----- Record extracts
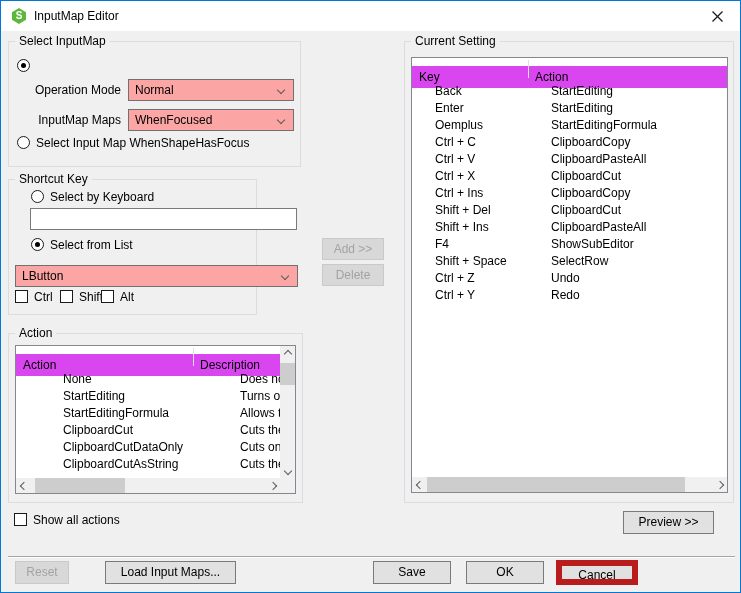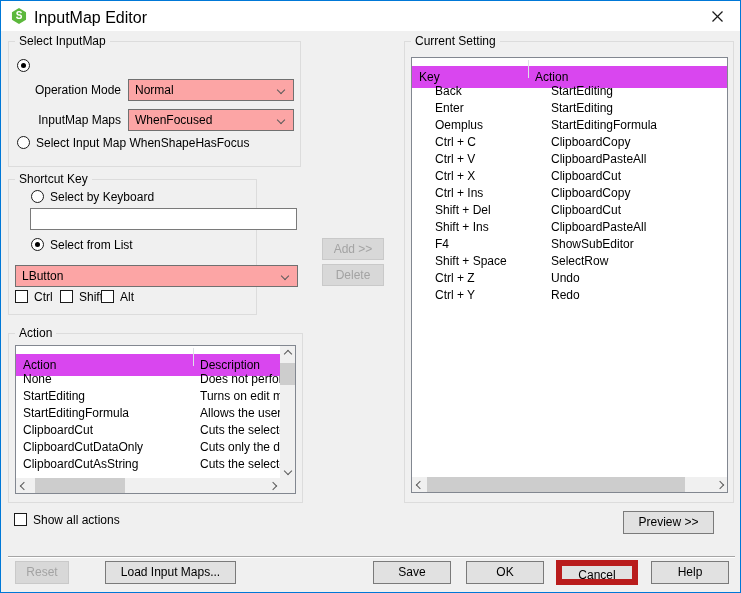--- a/index.html
+++ b/index.html
@@ -13,7 +13,7 @@
   .app-icon { position:absolute; left:10px; top:7px; width:16px; height:16px; background:#5cb83c;
               clip-path:polygon(50% 0, 94% 26%, 94% 74%, 50% 100%, 6% 74%, 6% 26%);
               color:#fff; font-weight:bold; font-size:10px; line-height:16px; text-align:center; }
-  .title-text { position:absolute; left:33px; top:8px; font-size:16px; }
+  .title-text { position:absolute; left:33px; top:8px; font-size:12px; }
   .close-btn { position:absolute; right:0; top:0; width:45px; height:30px; display:flex; align-items:center; justify-content:center; }
 
   

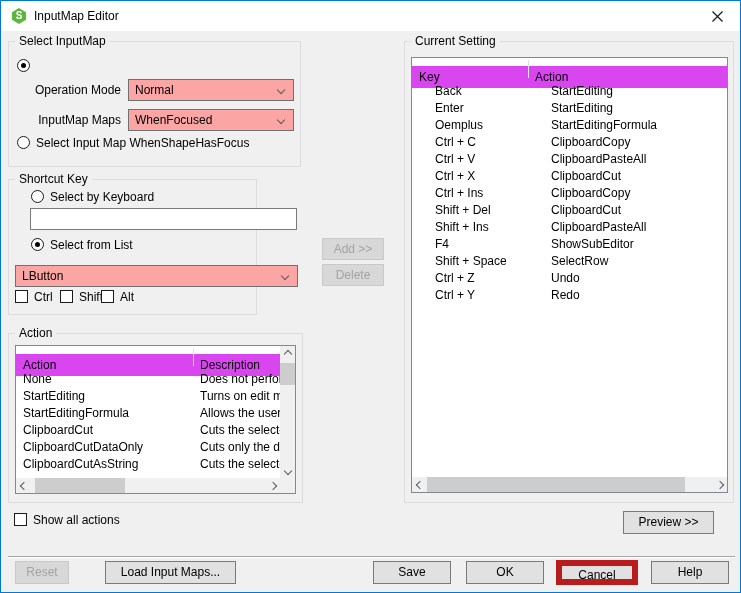--- a/index.html
+++ b/index.html
@@ -120,7 +120,7 @@
         <div class="hc">Description</div>
       </div>
       <div class="hdiv" style="left:177px;"></div>
-      <div class="rows" style="right:15px; bottom:15px;">
+      <div class="rows" style="right:15px; bottom:15px;padding-left:40px;">
 
           <div class="lrow">
             <div class="cell" style="width:177px;">None</div>

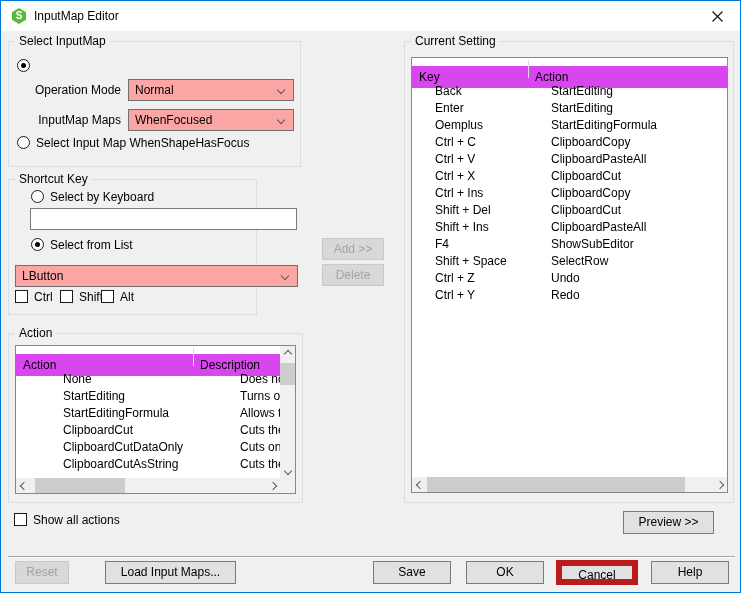--- a/index.html
+++ b/index.html
@@ -277,7 +277,6 @@
   <div class="btn" style="left:372px; top:560px; width:78px;">Save</div>
   <div class="btn" style="left:465px; top:560px; width:78px;">OK</div>
   <div class="btn focus" style="left:555px; top:559px; width:82px; height:25px;">Cancel</div>
-  <div class="btn" style="left:650px; top:560px; width:78px;">Help</div>
 
 </div>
----------
| What to produce |
Pictures are to be left out. Everything else in the records above gets repeated exactly.

| Task answer |
--- a/index.html
+++ b/index.html
@@ -13,7 +13,7 @@
   .app-icon { position:absolute; left:10px; top:7px; width:16px; height:16px; background:#5cb83c;
               clip-path:polygon(50% 0, 94% 26%, 94% 74%, 50% 100%, 6% 74%, 6% 26%);
               color:#fff; font-weight:bold; font-size:10px; line-height:16px; text-align:center; }
-  .title-text { position:absolute; left:33px; top:8px; font-size:16px; }
+  .title-text { position:absolute; left:33px; top:8px; font-size:12px; }
   .close-btn { position:absolute; right:0; top:0; width:45px; height:30px; display:flex; align-items:center; justify-content:center; }
 
   

--- a/index.html
+++ b/index.html
@@ -120,7 +120,7 @@
         <div class="hc">Description</div>
       </div>
       <div class="hdiv" style="left:177px;"></div>
-      <div class="rows" style="right:15px; bottom:15px;">
+      <div class="rows" style="right:15px; bottom:15px;padding-left:40px;">
 
           <div class="lrow">
             <div class="cell" style="width:177px;">None</div>

--- a/index.html
+++ b/index.html
@@ -277,7 +277,6 @@
   <div class="btn" style="left:372px; top:560px; width:78px;">Save</div>
   <div class="btn" style="left:465px; top:560px; width:78px;">OK</div>
   <div class="btn focus" style="left:555px; top:559px; width:82px; height:25px;">Cancel</div>
-  <div class="btn" style="left:650px; top:560px; width:78px;">Help</div>
 
 </div>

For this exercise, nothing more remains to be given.